-->

15 Caleg Depresi di Cirebon Mulai Membaik

CIREBON - Belasan caleg depresi yang melakukan pengobatan alternatif di Padepokan Ustaz Ujang Bustomi di Desa Sinarancang, Kecamatan Mundu, Kabupaten Cirebon, Jawa Barat, sebagian besar sudah membaik.

"Alhamdulillah, hari ini caleg yang mengalami depresi berat karena gagal meraih kursi legislatif sebagian besar sudah ikhlas menerima kekalahan. Mental mereka sudah ada perkembangan," tutur Ustaz Ujang Bustomi, Selasa (14/4/2009).

Ujang menjelaskan, 15 caleg yang mendatangi padepokannya sudah menunjukkan perbaikan.
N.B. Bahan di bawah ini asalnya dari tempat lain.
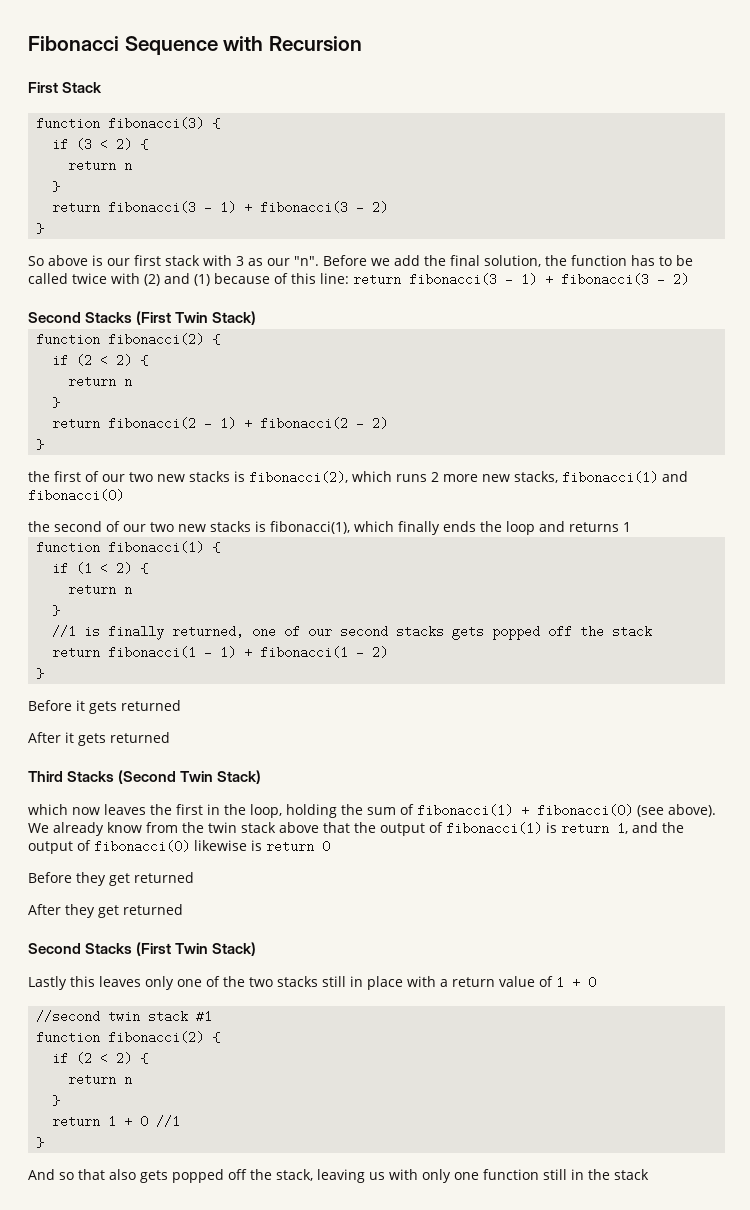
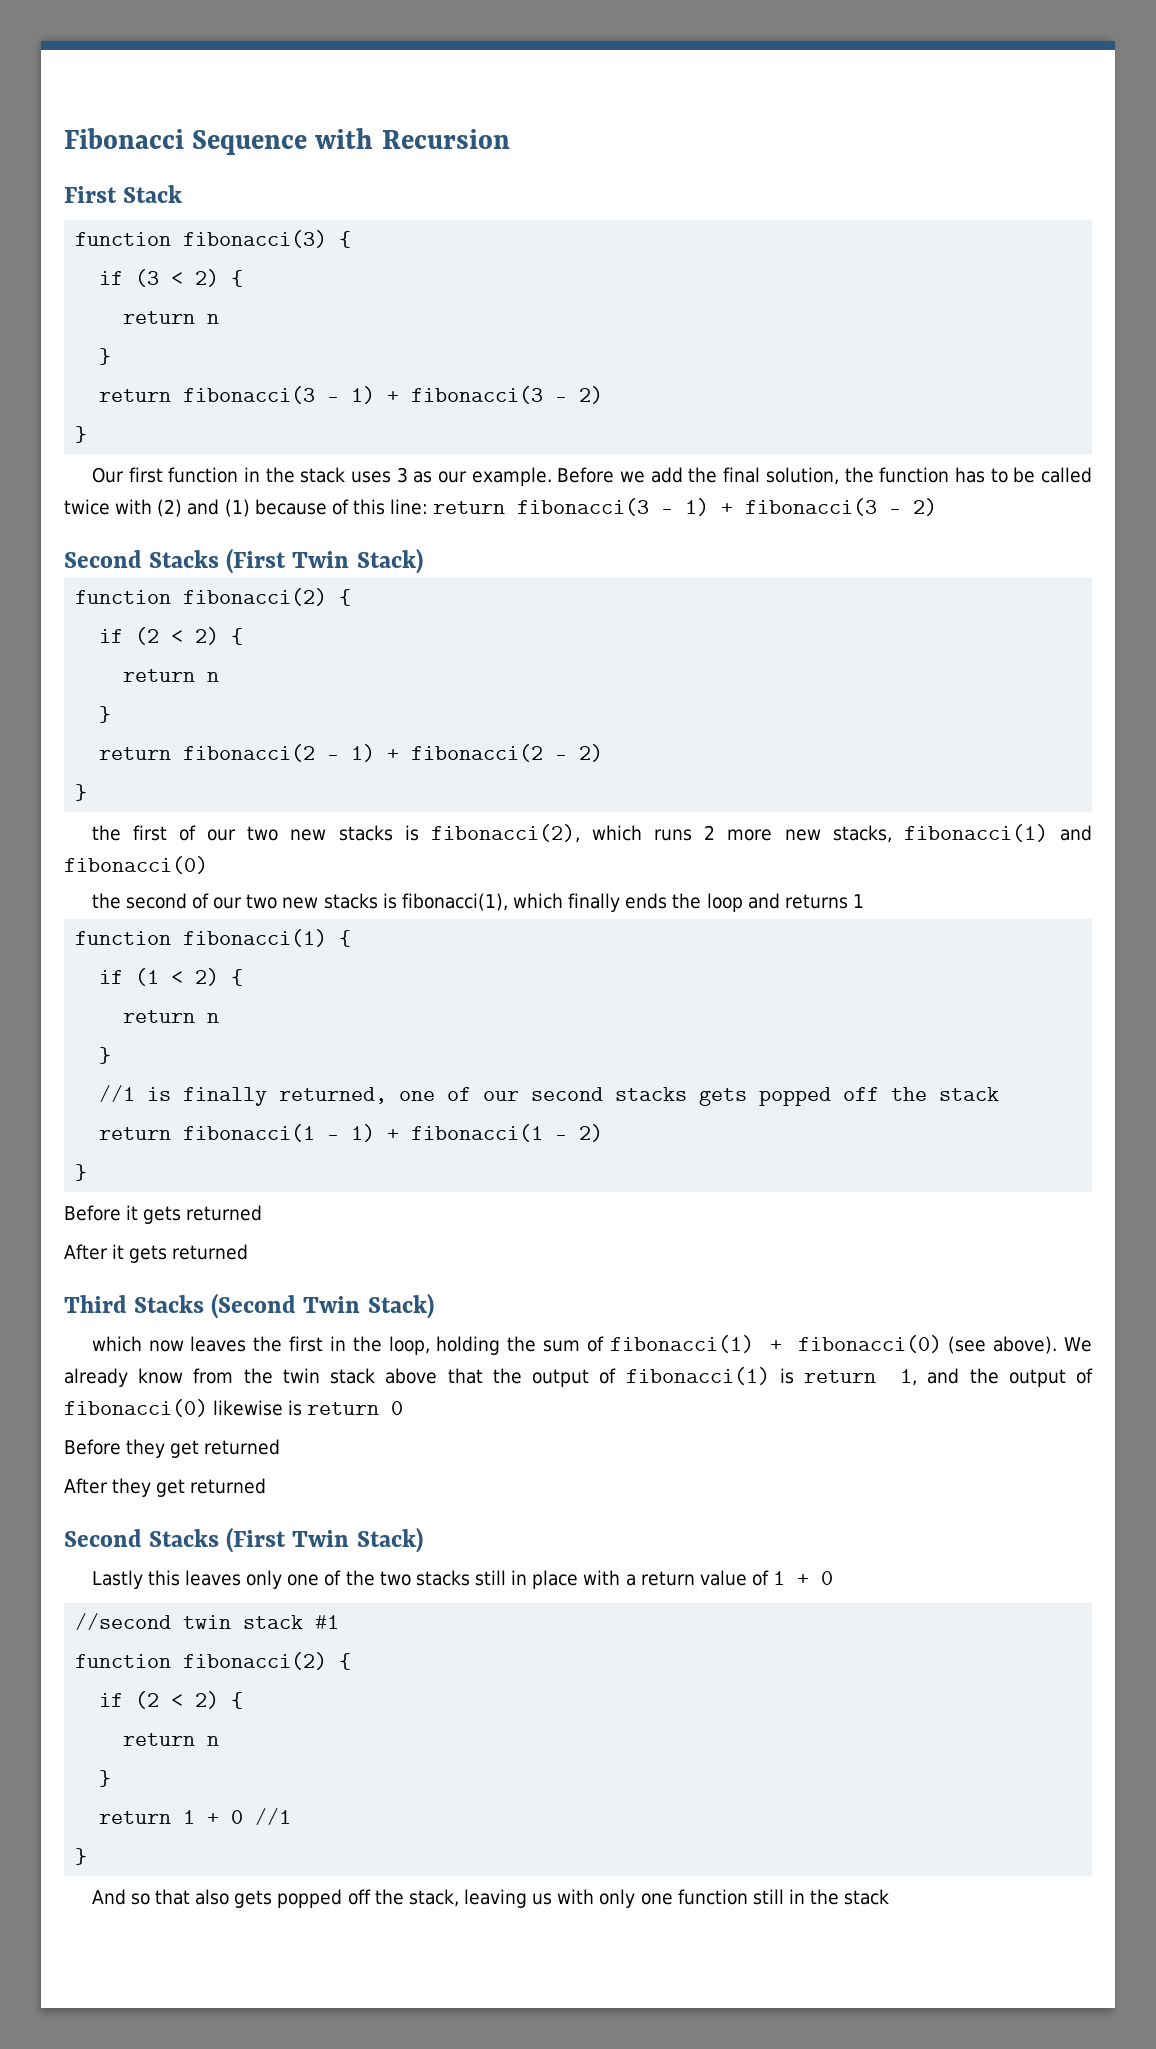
[28,255,232,266] So above is our first stack with -> [91,467,391,483] Our first function in the stack uses
[294,256,319,266] "n". -> [471,467,552,486] example.

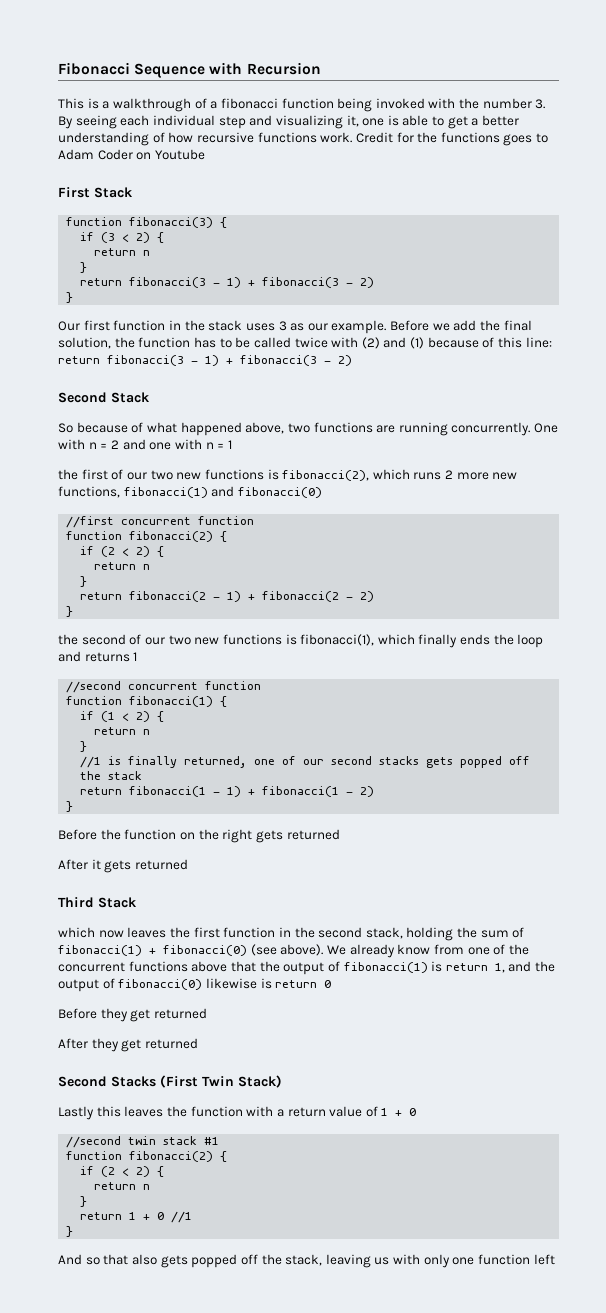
(510, 139) none -> [58,98,546,112] [58,115,520,129] [58,132,549,146] [58,149,205,160] // This is a walkthrough of a fibonacci function being invoked with the number 3. By seeing each individual step and visualizing it, one is able to get a better understanding of how recursive functions work. Credit for the functions goes to Adam Coder on Youtube
[149,548,423,574] Stacks (First Twin Stack) -> [111,392,150,403] [58,422,559,436] [58,439,232,450] [58,469,518,481] [58,486,322,498] [66,516,255,528] Stack // So because of what happened above, two functions are running concurrently. One with n = 2 and one with n = 1 // the first of our two new functions is fibonacci(2), which runs 2 more new functions, fibonacci(1) and fibonacci(0) // //first concurrent function
[91,824,1092,843] [64,856,208,874] // the first of our two new stacks is fibonacci(2), which runs 2 more new stacks, fibonacci(1) and fibonacci(0) -> (74, 611) none
[323,893,378,909] stacks -> [222,634,282,645] functions
(864, 901) none -> [66,681,262,693] // //second concurrent function
[126,1205,139,1220] it -> [100,829,253,843] the function on the right
[134,1293,434,1319] Stacks (Second Twin Stack) -> [98,897,137,908] Stack
[329,1336,430,1355] in the loop, -> [223,927,403,939] function in the second stack,
[243,1368,376,1384] the twin stack -> [467,944,529,955] [58,961,188,972] one of the concurrent functions
[246,1570,579,1589] only one of the two stacks still in place -> [166,1106,243,1117] the function
[752,1889,890,1905] still in the stack -> [533,1254,555,1265] left

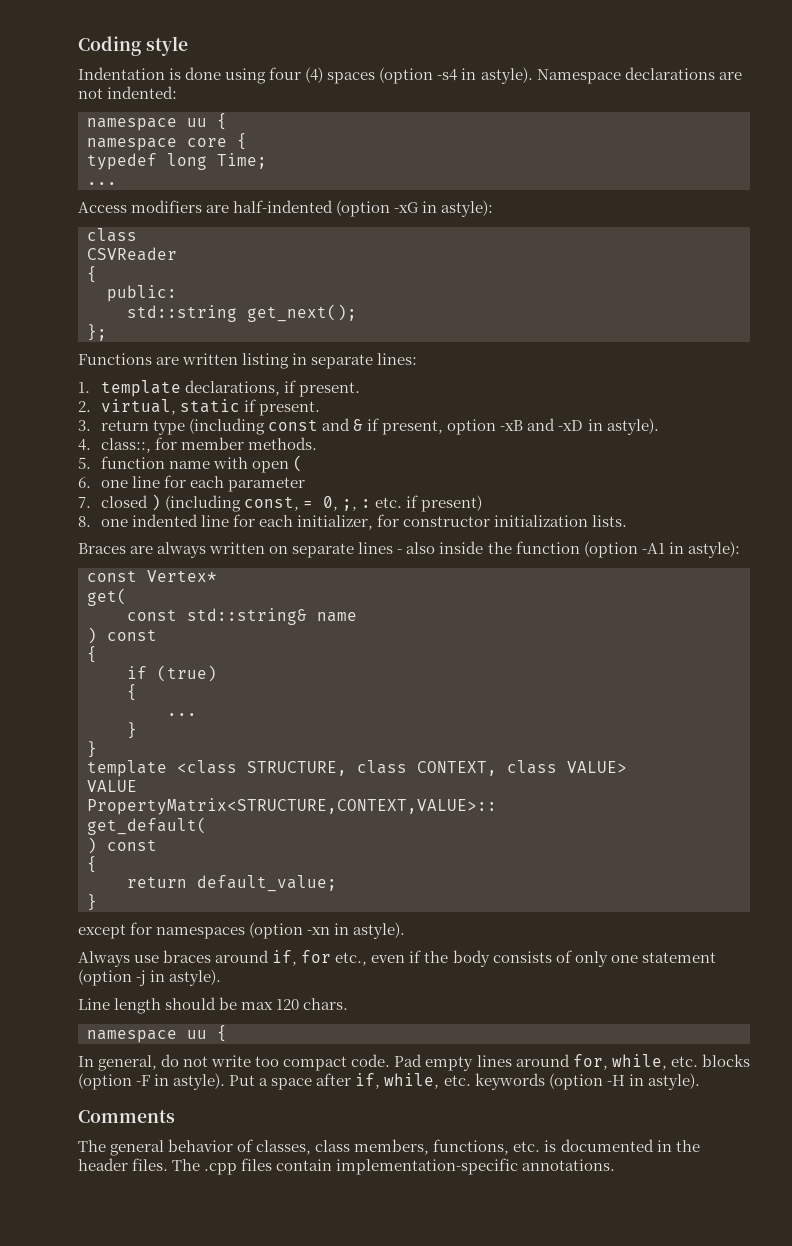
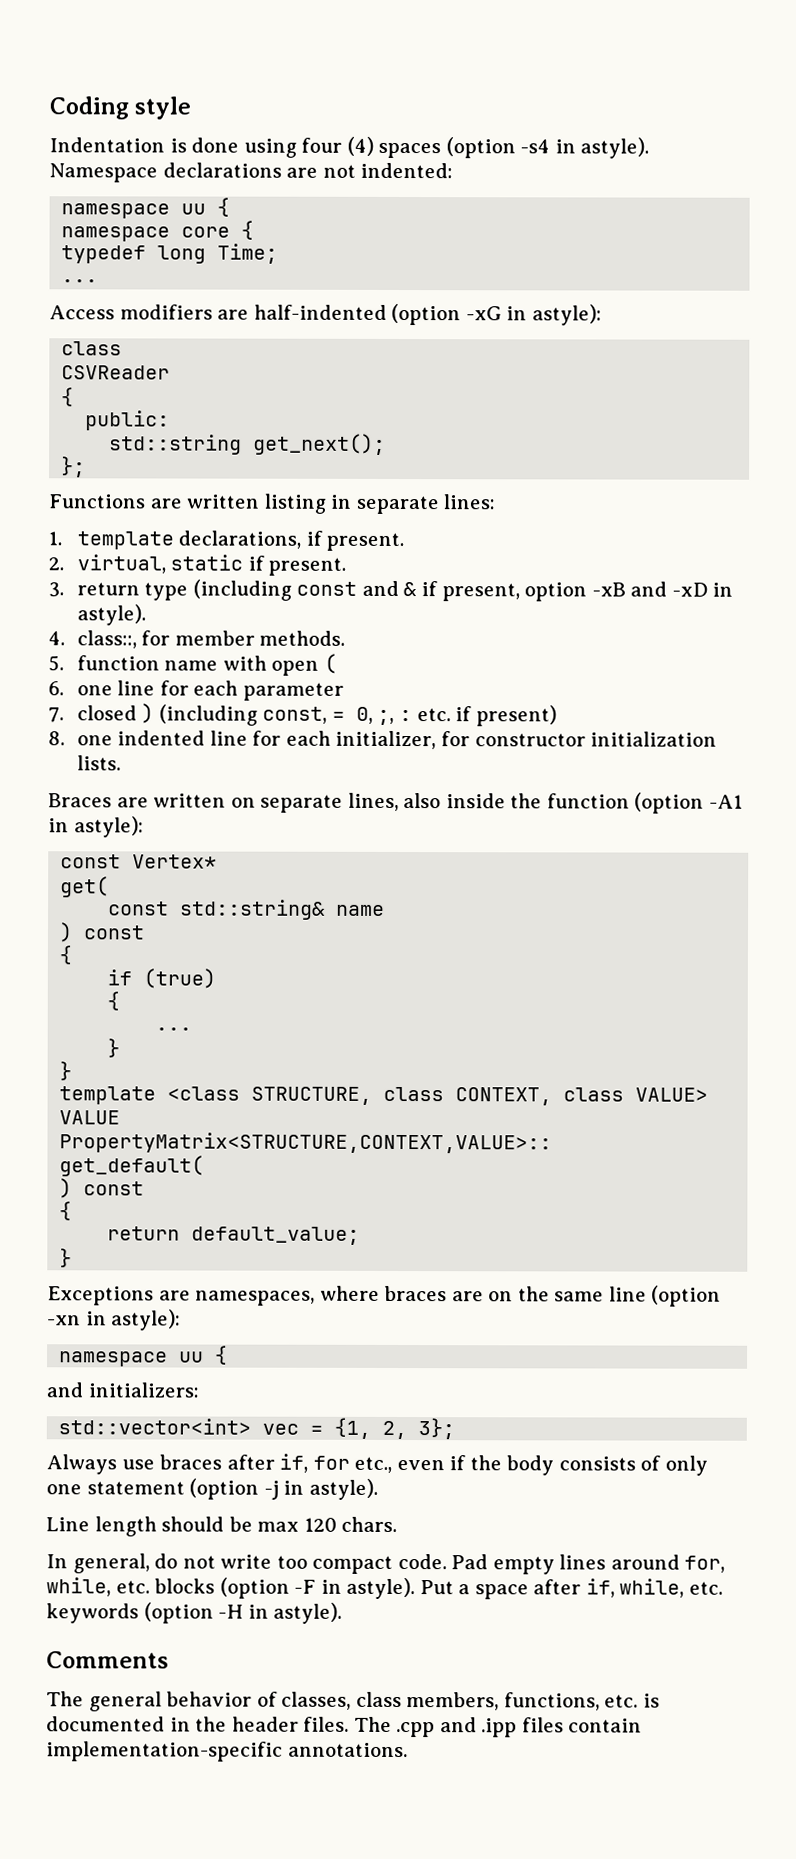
[157,542,207,558] always -> (149, 802) none
[358,542,403,554] lines - -> [347,792,399,812] lines,
[78,922,406,939] except for namespaces (option -xn in astyle). -> [47,1285,722,1307] [47,1309,182,1331] [59,1345,229,1367] [46,1382,199,1398] [58,1417,456,1440] Exceptions are namespaces, where braces are on the same line (option -xn in astyle): // namespace uu { // and initializers: // std::vector<int> vec = {1, 2, 3};
[215,950,270,963] around -> [226,1454,275,1470] after
[87,1025,227,1043] // namespace uu { -> (398, 1524) none
(238, 1169) none -> [439,1717,518,1738] and .ipp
Namun, mereka tetap disarankan untuk melakukan pengobatan lanjutan dengan rawat jalan.

Dalam masa perbaikan mental ini, dia menyarankan kepada caleg yang melakukan terapi agar mendekatkan diri kepada Sang Khalik dengan melakukan ibadah puasa serta terus-menerus memanjatkan doa kepada Allah.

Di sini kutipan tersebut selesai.